Saved entries
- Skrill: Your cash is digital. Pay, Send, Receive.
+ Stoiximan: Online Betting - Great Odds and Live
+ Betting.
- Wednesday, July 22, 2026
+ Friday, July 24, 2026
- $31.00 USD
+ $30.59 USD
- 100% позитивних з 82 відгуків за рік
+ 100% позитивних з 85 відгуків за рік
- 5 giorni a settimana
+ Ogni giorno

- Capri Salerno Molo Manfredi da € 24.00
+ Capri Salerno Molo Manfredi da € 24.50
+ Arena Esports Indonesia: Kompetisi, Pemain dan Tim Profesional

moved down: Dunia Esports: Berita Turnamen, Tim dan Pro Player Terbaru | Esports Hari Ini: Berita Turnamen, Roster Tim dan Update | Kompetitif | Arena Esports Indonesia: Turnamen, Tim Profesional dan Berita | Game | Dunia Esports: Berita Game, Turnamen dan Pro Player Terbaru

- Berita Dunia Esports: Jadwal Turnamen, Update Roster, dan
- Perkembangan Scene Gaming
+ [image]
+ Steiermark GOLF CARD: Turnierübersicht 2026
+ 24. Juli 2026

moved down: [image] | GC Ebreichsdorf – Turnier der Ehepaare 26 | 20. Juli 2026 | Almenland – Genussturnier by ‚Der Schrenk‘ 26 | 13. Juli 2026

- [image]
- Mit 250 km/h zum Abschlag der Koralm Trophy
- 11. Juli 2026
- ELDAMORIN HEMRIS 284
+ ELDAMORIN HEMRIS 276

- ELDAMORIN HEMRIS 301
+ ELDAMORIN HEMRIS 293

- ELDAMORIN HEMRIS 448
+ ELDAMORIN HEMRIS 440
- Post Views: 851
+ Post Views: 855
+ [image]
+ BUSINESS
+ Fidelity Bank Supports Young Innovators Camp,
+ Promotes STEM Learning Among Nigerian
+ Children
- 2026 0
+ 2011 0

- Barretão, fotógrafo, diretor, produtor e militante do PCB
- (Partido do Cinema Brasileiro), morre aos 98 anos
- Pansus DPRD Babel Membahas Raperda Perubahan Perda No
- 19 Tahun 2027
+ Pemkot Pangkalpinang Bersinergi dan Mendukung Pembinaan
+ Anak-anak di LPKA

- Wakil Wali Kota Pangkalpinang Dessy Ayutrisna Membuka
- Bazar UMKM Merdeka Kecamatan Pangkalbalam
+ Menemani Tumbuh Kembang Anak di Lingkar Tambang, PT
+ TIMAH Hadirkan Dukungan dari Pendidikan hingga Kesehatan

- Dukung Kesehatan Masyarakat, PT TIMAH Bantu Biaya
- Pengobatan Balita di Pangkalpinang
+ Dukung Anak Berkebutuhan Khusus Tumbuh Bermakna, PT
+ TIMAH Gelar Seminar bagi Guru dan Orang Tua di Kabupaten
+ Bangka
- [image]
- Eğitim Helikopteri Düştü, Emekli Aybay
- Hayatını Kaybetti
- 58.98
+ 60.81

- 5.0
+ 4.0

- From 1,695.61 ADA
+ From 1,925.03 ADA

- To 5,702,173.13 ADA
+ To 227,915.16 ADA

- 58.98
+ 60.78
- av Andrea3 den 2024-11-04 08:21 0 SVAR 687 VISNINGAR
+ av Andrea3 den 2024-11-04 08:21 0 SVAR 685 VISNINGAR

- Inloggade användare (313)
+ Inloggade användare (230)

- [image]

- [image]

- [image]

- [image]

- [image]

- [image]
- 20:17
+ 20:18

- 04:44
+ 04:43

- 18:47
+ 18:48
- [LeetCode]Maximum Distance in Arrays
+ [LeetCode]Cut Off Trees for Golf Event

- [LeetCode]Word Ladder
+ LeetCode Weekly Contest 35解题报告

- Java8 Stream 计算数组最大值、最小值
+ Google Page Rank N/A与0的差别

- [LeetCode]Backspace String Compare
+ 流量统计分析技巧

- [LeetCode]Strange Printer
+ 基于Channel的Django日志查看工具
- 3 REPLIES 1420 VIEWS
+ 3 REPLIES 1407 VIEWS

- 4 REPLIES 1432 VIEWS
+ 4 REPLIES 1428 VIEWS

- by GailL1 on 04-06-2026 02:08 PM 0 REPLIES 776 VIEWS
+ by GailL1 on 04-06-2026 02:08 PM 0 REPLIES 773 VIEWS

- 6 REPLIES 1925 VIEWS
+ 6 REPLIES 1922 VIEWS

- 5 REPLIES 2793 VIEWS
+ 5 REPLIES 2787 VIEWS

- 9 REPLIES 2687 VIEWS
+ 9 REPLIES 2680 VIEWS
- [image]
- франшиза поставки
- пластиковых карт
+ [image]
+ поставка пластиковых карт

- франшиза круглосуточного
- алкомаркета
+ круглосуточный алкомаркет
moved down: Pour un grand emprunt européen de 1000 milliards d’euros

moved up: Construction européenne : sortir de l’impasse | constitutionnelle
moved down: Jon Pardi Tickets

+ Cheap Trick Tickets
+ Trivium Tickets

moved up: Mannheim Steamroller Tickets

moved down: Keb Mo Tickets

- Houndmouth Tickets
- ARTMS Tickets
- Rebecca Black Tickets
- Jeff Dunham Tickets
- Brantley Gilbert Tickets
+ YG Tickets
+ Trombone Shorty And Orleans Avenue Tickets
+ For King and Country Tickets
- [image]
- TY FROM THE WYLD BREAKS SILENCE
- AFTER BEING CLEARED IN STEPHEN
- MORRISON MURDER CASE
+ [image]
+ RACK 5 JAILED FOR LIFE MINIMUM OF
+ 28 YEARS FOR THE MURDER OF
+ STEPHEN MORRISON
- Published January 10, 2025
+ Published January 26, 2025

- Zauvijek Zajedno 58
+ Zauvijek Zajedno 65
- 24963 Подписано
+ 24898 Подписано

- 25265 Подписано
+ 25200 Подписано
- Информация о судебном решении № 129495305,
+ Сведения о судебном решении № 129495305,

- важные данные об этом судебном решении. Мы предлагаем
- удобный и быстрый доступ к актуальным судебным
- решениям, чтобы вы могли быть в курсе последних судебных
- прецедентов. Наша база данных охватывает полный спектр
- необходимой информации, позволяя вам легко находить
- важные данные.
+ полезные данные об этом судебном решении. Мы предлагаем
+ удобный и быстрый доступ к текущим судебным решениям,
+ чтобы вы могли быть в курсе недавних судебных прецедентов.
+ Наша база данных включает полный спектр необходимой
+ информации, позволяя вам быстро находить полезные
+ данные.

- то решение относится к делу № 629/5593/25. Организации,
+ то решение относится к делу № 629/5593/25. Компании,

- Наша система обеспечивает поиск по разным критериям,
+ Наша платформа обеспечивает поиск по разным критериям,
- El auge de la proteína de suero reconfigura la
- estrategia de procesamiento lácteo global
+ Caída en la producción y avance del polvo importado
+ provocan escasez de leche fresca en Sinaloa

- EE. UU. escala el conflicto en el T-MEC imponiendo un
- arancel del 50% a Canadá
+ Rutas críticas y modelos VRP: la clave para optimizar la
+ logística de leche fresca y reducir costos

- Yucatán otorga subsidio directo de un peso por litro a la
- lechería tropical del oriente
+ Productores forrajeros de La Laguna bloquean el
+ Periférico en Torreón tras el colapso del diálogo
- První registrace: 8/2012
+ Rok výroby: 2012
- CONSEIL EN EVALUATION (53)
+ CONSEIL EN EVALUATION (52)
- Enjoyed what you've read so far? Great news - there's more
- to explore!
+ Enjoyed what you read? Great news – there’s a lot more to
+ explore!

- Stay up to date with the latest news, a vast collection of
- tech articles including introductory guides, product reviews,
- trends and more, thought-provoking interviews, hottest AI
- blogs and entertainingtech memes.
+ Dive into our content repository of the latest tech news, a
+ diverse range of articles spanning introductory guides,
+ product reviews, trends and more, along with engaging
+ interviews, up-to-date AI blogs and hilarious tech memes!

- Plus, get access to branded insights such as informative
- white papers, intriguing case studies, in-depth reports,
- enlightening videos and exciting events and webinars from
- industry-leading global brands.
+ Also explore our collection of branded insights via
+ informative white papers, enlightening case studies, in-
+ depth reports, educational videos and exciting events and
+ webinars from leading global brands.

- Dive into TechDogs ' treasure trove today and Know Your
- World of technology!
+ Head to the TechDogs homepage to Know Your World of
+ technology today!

§ **What is required**: Give back exactly the lines above starting at the line where "CARD: Turnierübersicht 2026" appears and ending at the line where "- Bazar UMKM Merdeka Kecamatan Pangkalbalam" appears, both included, with no other lines.

§ **Your response**:
+ Steiermark GOLF CARD: Turnierübersicht 2026
+ 24. Juli 2026

moved down: [image] | GC Ebreichsdorf – Turnier der Ehepaare 26 | 20. Juli 2026 | Almenland – Genussturnier by ‚Der Schrenk‘ 26 | 13. Juli 2026

- [image]
- Mit 250 km/h zum Abschlag der Koralm Trophy
- 11. Juli 2026
- ELDAMORIN HEMRIS 284
+ ELDAMORIN HEMRIS 276

- ELDAMORIN HEMRIS 301
+ ELDAMORIN HEMRIS 293

- ELDAMORIN HEMRIS 448
+ ELDAMORIN HEMRIS 440
- Post Views: 851
+ Post Views: 855
+ [image]
+ BUSINESS
+ Fidelity Bank Supports Young Innovators Camp,
+ Promotes STEM Learning Among Nigerian
+ Children
- 2026 0
+ 2011 0

- Barretão, fotógrafo, diretor, produtor e militante do PCB
- (Partido do Cinema Brasileiro), morre aos 98 anos
- Pansus DPRD Babel Membahas Raperda Perubahan Perda No
- 19 Tahun 2027
+ Pemkot Pangkalpinang Bersinergi dan Mendukung Pembinaan
+ Anak-anak di LPKA

- Wakil Wali Kota Pangkalpinang Dessy Ayutrisna Membuka
- Bazar UMKM Merdeka Kecamatan Pangkalbalam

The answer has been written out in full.